The Court House is a Grade II listed building in the Shropshire local planning authority area, England. First listed on 20 August 1971. Stable block, coach house. 1 related planning application.
The Court House
- WRENN ID
- long-finial-crow
- Grade
- II
- Local Planning Authority
- Shropshire
- Country
- England
- Date first listed
- 20 August 1971
- Type
- Stable block, coach house
- Source
- Historic England listing
Description
The Court House comprises three houses resulting from the conversion of an 18th-century stable block and coach house, likely dating from around 1822-8, designed by Sir John Soane. The building is constructed of painted brick with hipped graded slate roofs, incorporating lead flats.
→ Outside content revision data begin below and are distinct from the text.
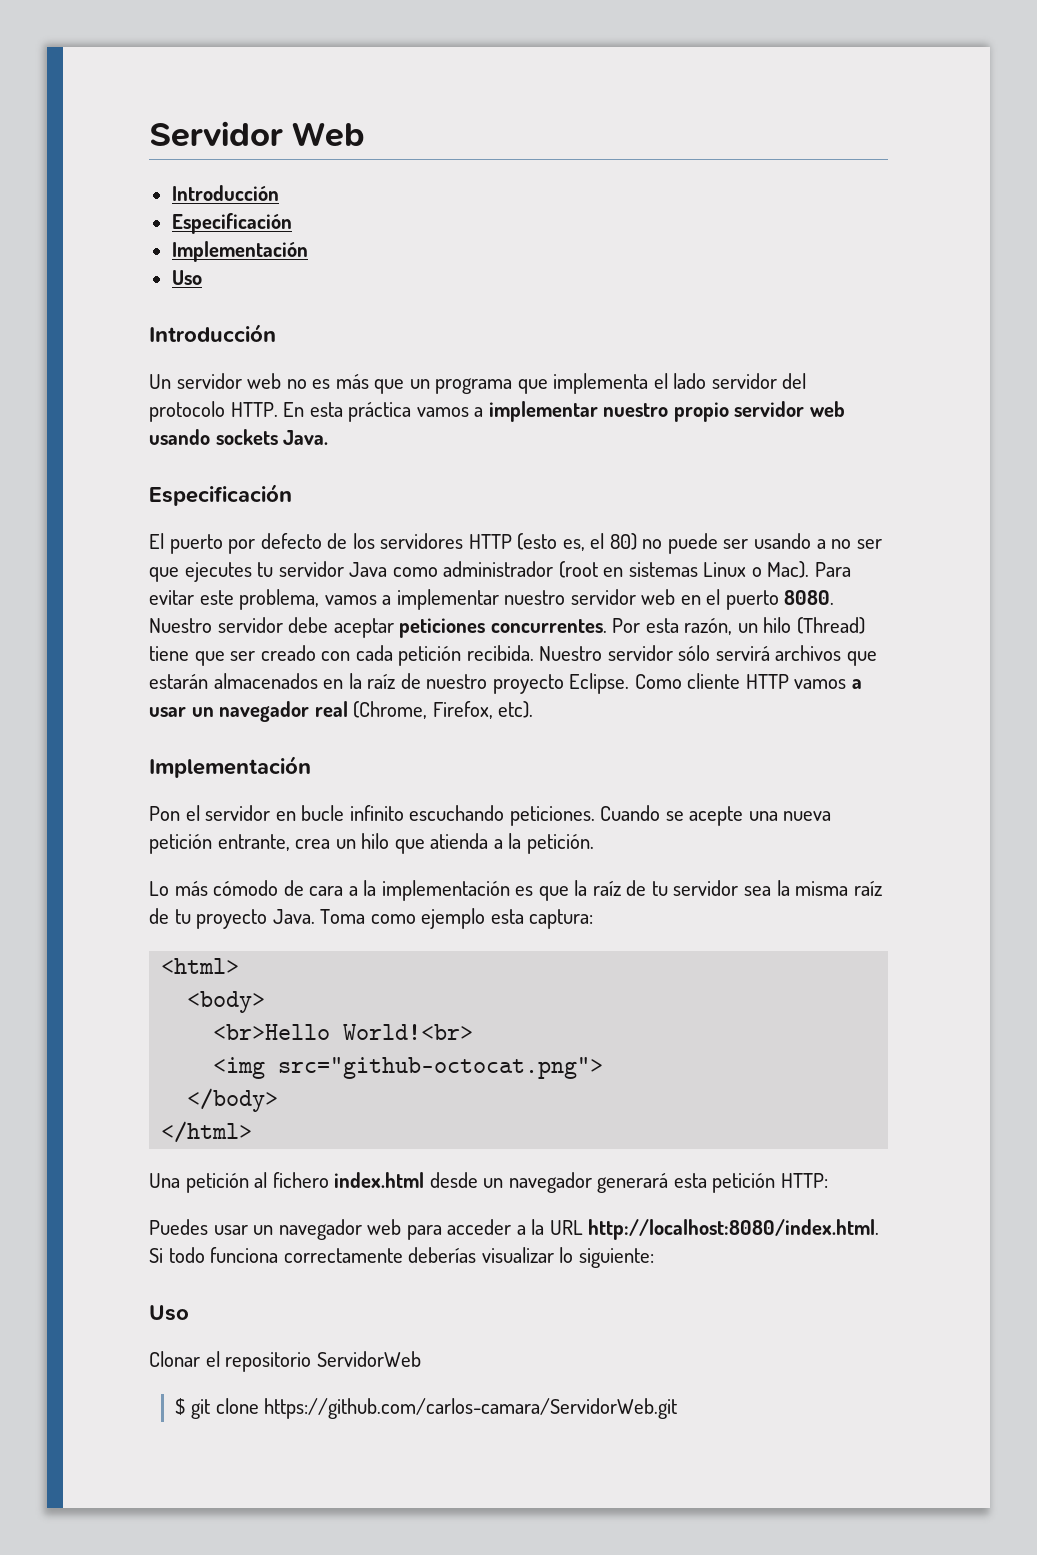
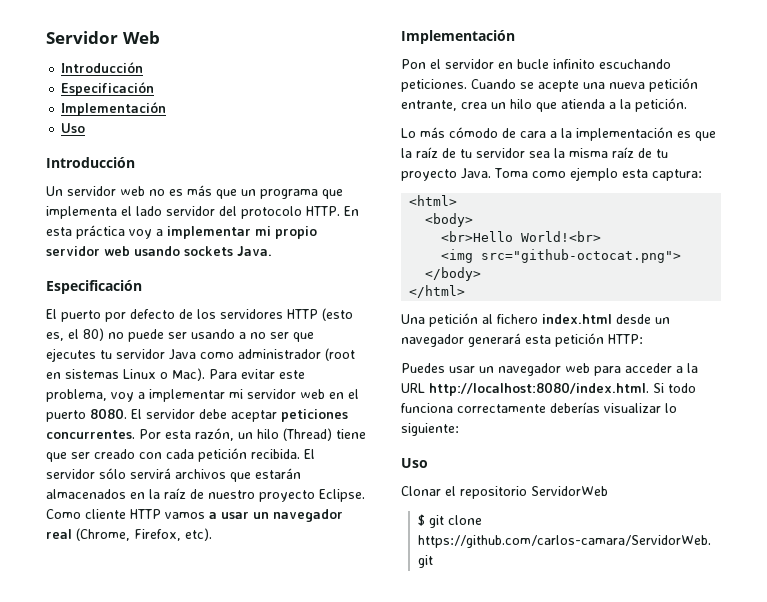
[416,401,669,422] vamos a implementar nuestro -> [129,226,271,239] voy a implementar mi
[324,589,566,610] vamos a implementar nuestro -> [111,389,243,402] voy a implementar mi
[149,618,212,633] Nuestro -> [131,409,142,419] El
[539,646,603,661] Nuestro -> [304,449,315,459] El

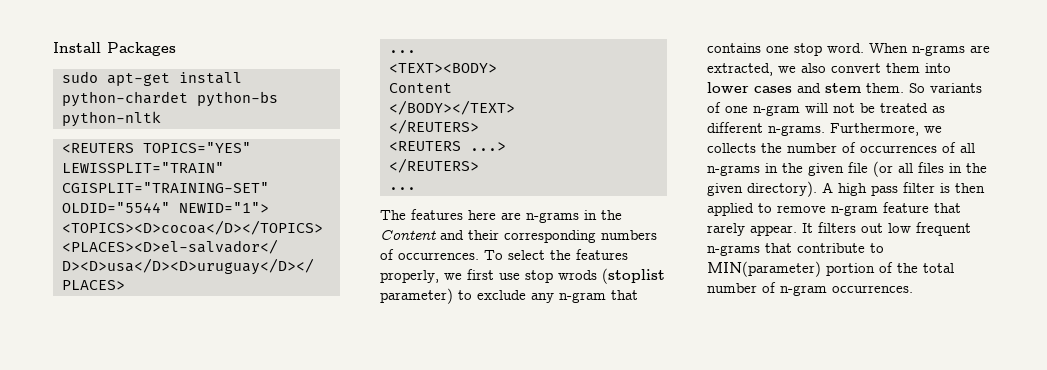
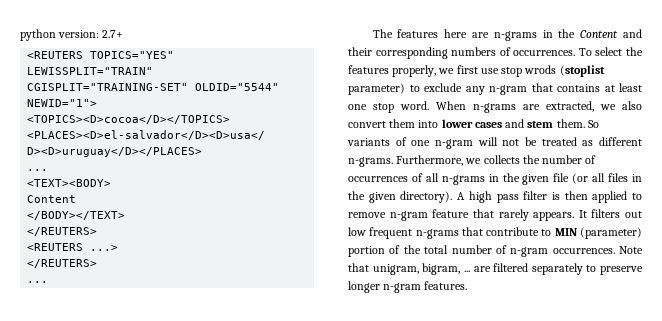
[53,42,176,56] [61,71,242,86] [61,91,278,107] [61,111,161,127] Install Packages // sudo apt-get install python-chardet python-bs python-nltk -> [20,29,124,41] python version: 2.7+
(761, 48) none -> [604,83,642,92] at least
[750,225,797,236] appear. -> [533,212,575,221] appears.
[707,261,821,277] MIN(parameter) -> [554,227,642,239] MIN (parameter)
(913, 289) none -> [619,246,643,254] [348,263,643,275] [348,281,468,293] Note that unigram, bigram, ... are filtered separately to preserve longer n-gram features.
It features a central, hipped-roofed three-bay block connected by set-back two-bay links to flanking, hipped-roofed, two-bay pavilions. The structure is two storeys high. A prominent central painted stone stack consists of four square shafts with a continuous base and cornice, surmounted by tapered square chimneypots and a clock facing the front. Similar painted stone stacks are located over the end pavilions, each featuring two square shafts connected by a round-arched link, a continuous base and cornice, and tapered square chimneypots. The bay arrangement is 1:2:3:2:1. The windows are generally round-arched margin-light glazing bar sashes. Ground-floor three-light casements have replaced earlier garage doorways in the linking sections, although original lintels and straight joints in the brickwork below remain visible. Modern glazed doors are set within a central round-arched entrance and a round-arched doorway in the right-hand pavilion. The left-hand pavilion has a glazed door in a round-arched doorway on the right, with a blind round-arched doorway to the left. Return fronts on both sides consist of two bays. Single-storey, pyramidal-roofed blocks extend from the rear of the end pavilions, featuring round-arched, three-light wooden casements, the left-hand one with a small-paned tympanum. The interiors have not been inspected. Formerly the stable block and coach house for Pell Wall, the linking sections were originally single-storey. A first floor was added to the left-hand link around 1900, and to the right-hand link in the late 19th century, as evidenced by old photographs and 1967 sale documents. Soane's drawings of the former service block at Pell Wall depict a stack similar in design to those on the outer pavilions of the stable block, featuring two square shafts connected by a round arch. This stable block and coach house was replaced by a new building to the south in 1902. Photographic records from around 1911 are held in the Couzins/Powney Collection and the National Motor Museum.